Breast cancer and circadian disruption from electric lighting in the modern world.

CA Cancer J Clin 2014 May-Jun;64(3):207-18. Epub 2013 Dec 24.

Professor, Department of Community Medicine, University of Connecticut Health Center, Farmington, CT.

Breast cancer is the leading cause of cancer death among women worldwide, and there is only a limited explanation of why. Risk is highest in the most industrialized countries but also is rising rapidly in the developing world. Known risk factors account for only a portion of the incidence in the high-risk populations, and there has been considerable speculation and many false leads on other possibly major determinants of risk, such as dietary fat. A hallmark of industrialization is the increasing use of electricity to light the night, both within the home and without.

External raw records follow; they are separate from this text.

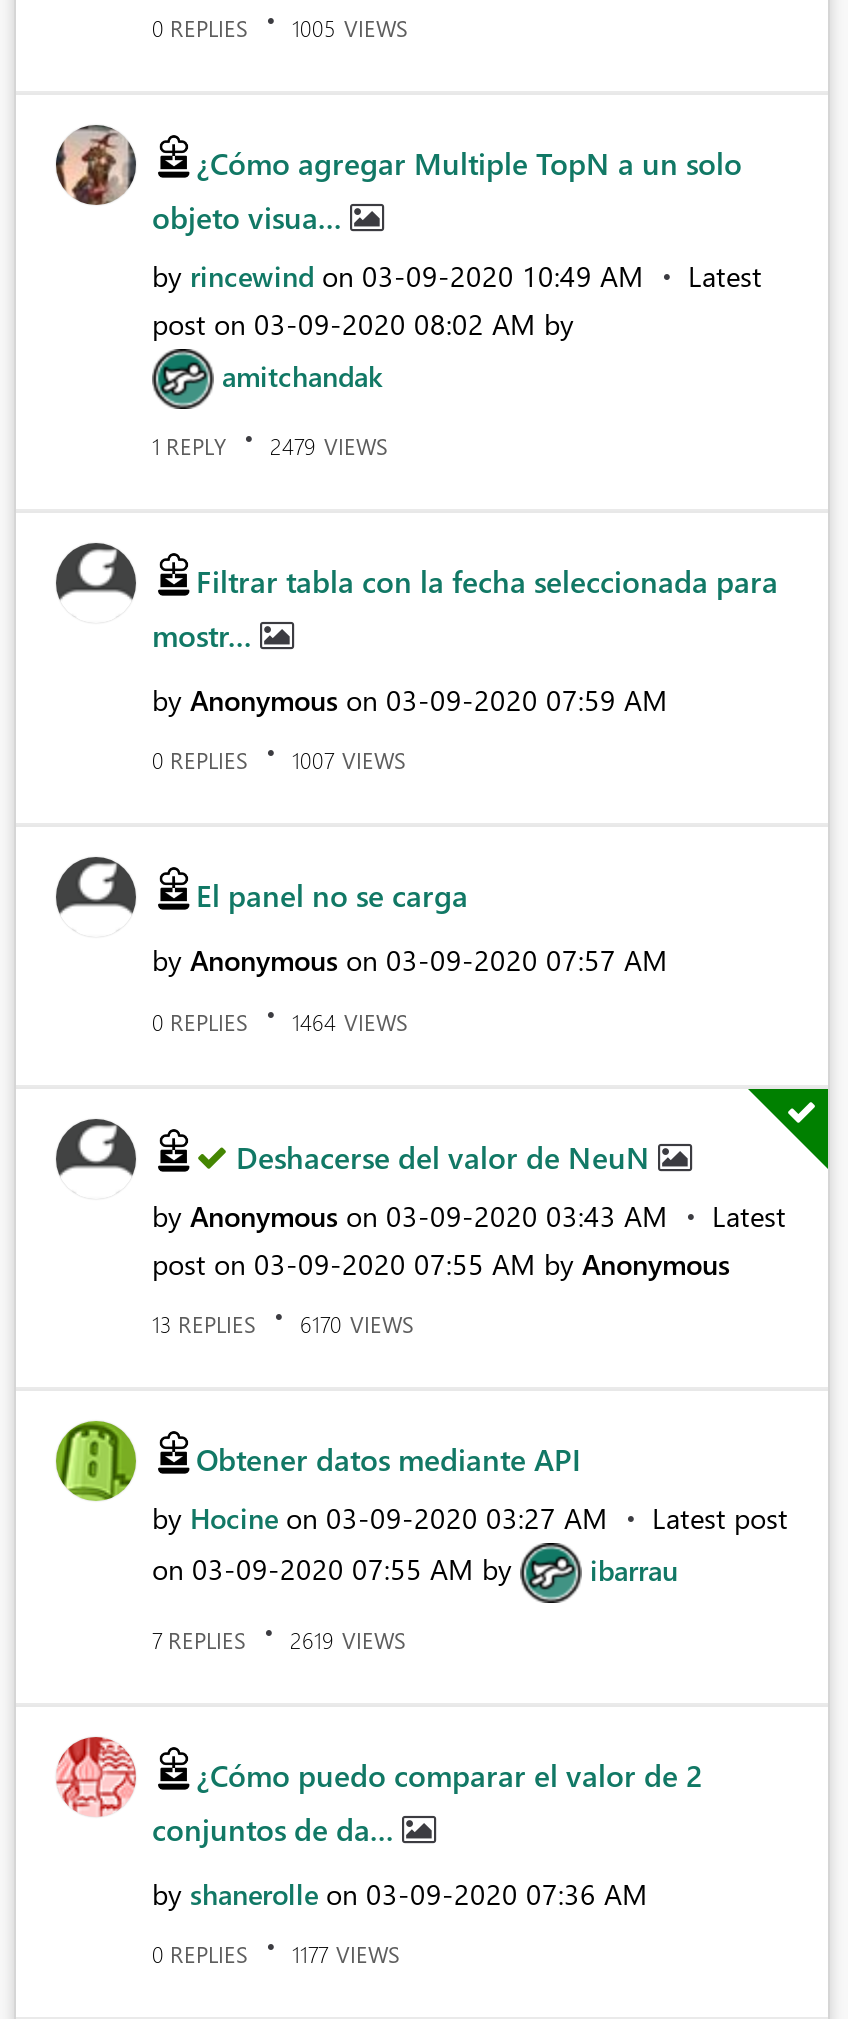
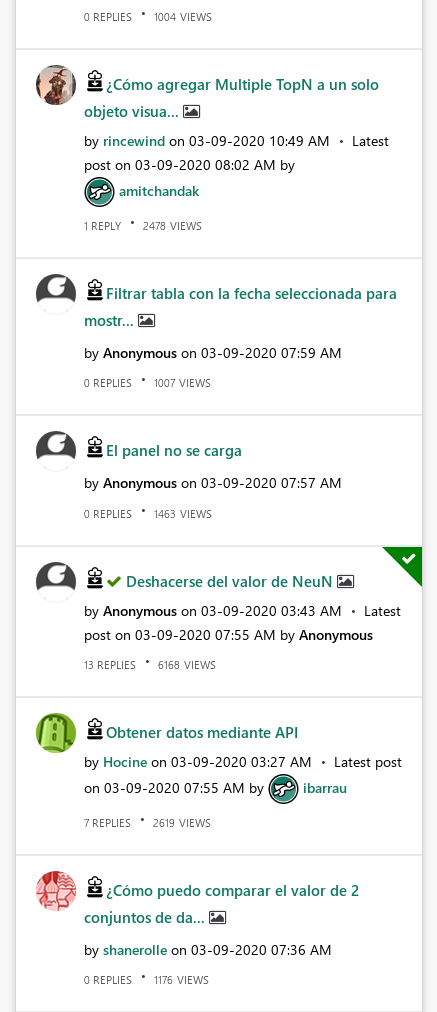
- 0 REPLIES 1005 VIEWS
+ 0 REPLIES 1004 VIEWS

- 1 REPLY 2479 VIEWS
+ 1 REPLY 2478 VIEWS

- 0 REPLIES 1464 VIEWS
+ 0 REPLIES 1463 VIEWS

- 13 REPLIES 6170 VIEWS
+ 13 REPLIES 6168 VIEWS

- 0 REPLIES 1177 VIEWS
+ 0 REPLIES 1176 VIEWS
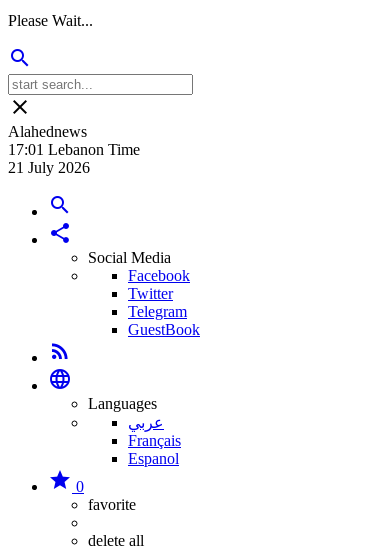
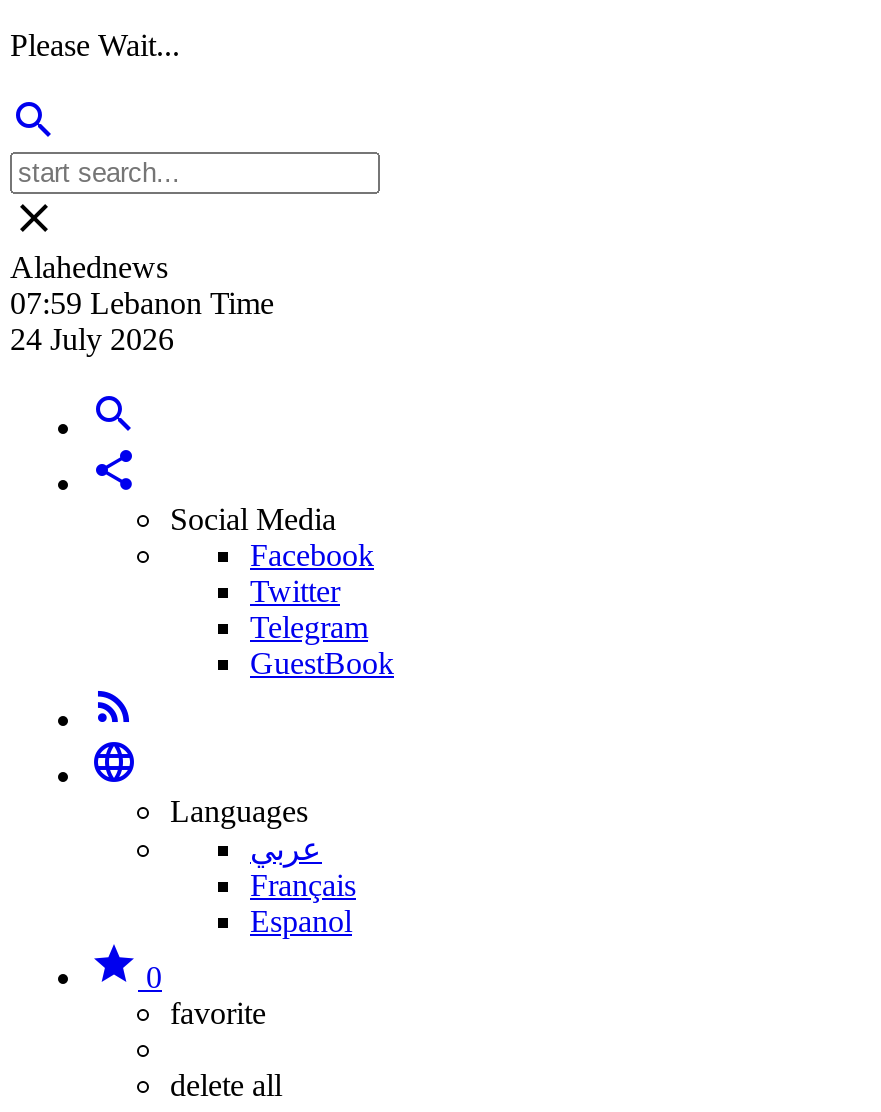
- 17:01 Lebanon Time
+ 07:59 Lebanon Time

- 21 July 2026
+ 24 July 2026
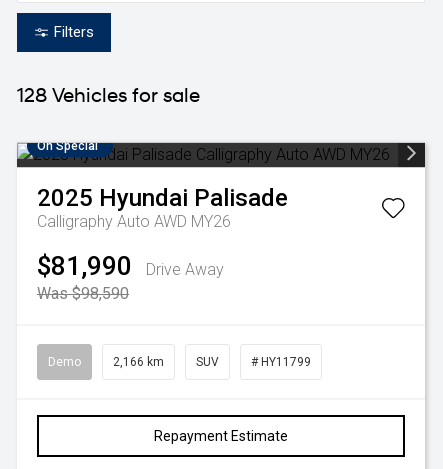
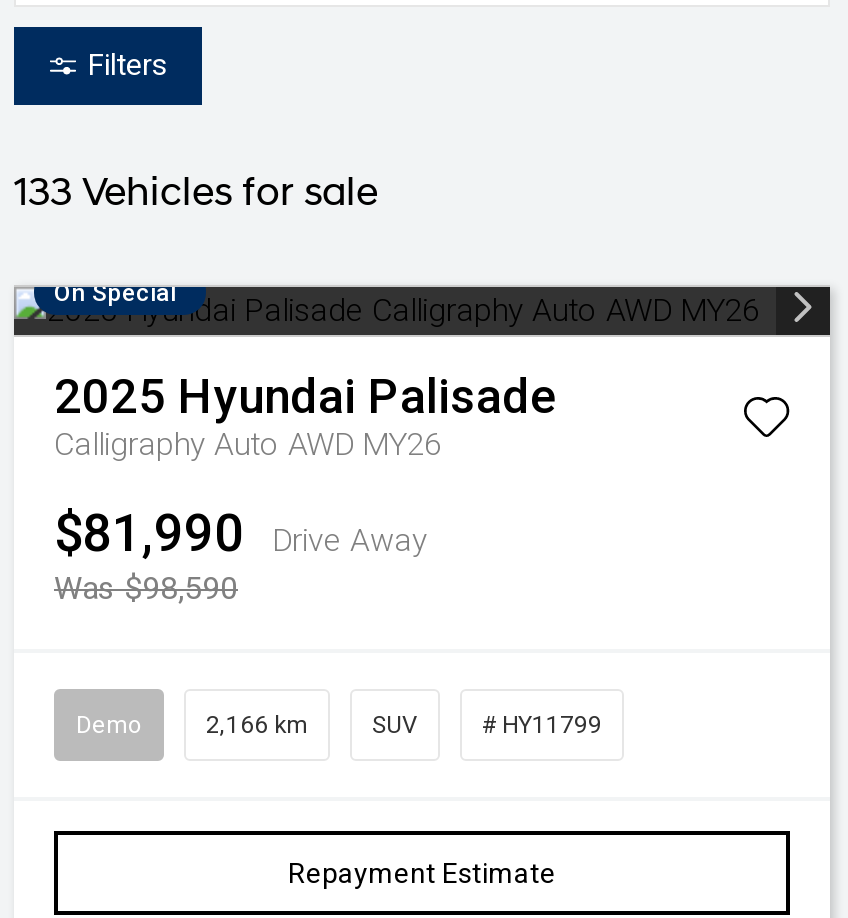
- 128 Vehicles for sale
+ 133 Vehicles for sale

It has only recently become clear that this evolutionarily new and, thereby, unnatural exposure can disrupt human circadian rhythmicity, of which three salient features are melatonin production, sleep, and the circadian clock. A convergence of research in cells, rodents, and humans suggests that the health consequences of circadian disruption may be substantial. An innovative experimental model has shown that light at night markedly increases the growth of human breast cancer xenografts in rats. In humans, the theory that light exposure at night increases breast cancer risk leads to specific predictions that are being tested epidemiologically: evidence has accumulated on risk in shift workers, risk in blind women, and the impact of sleep duration on risk. If electric light at night does explain a portion of the breast cancer burden, then there are practical interventions that can be implemented, including more selective use of light and the adoption of recent advances in lighting technology and application.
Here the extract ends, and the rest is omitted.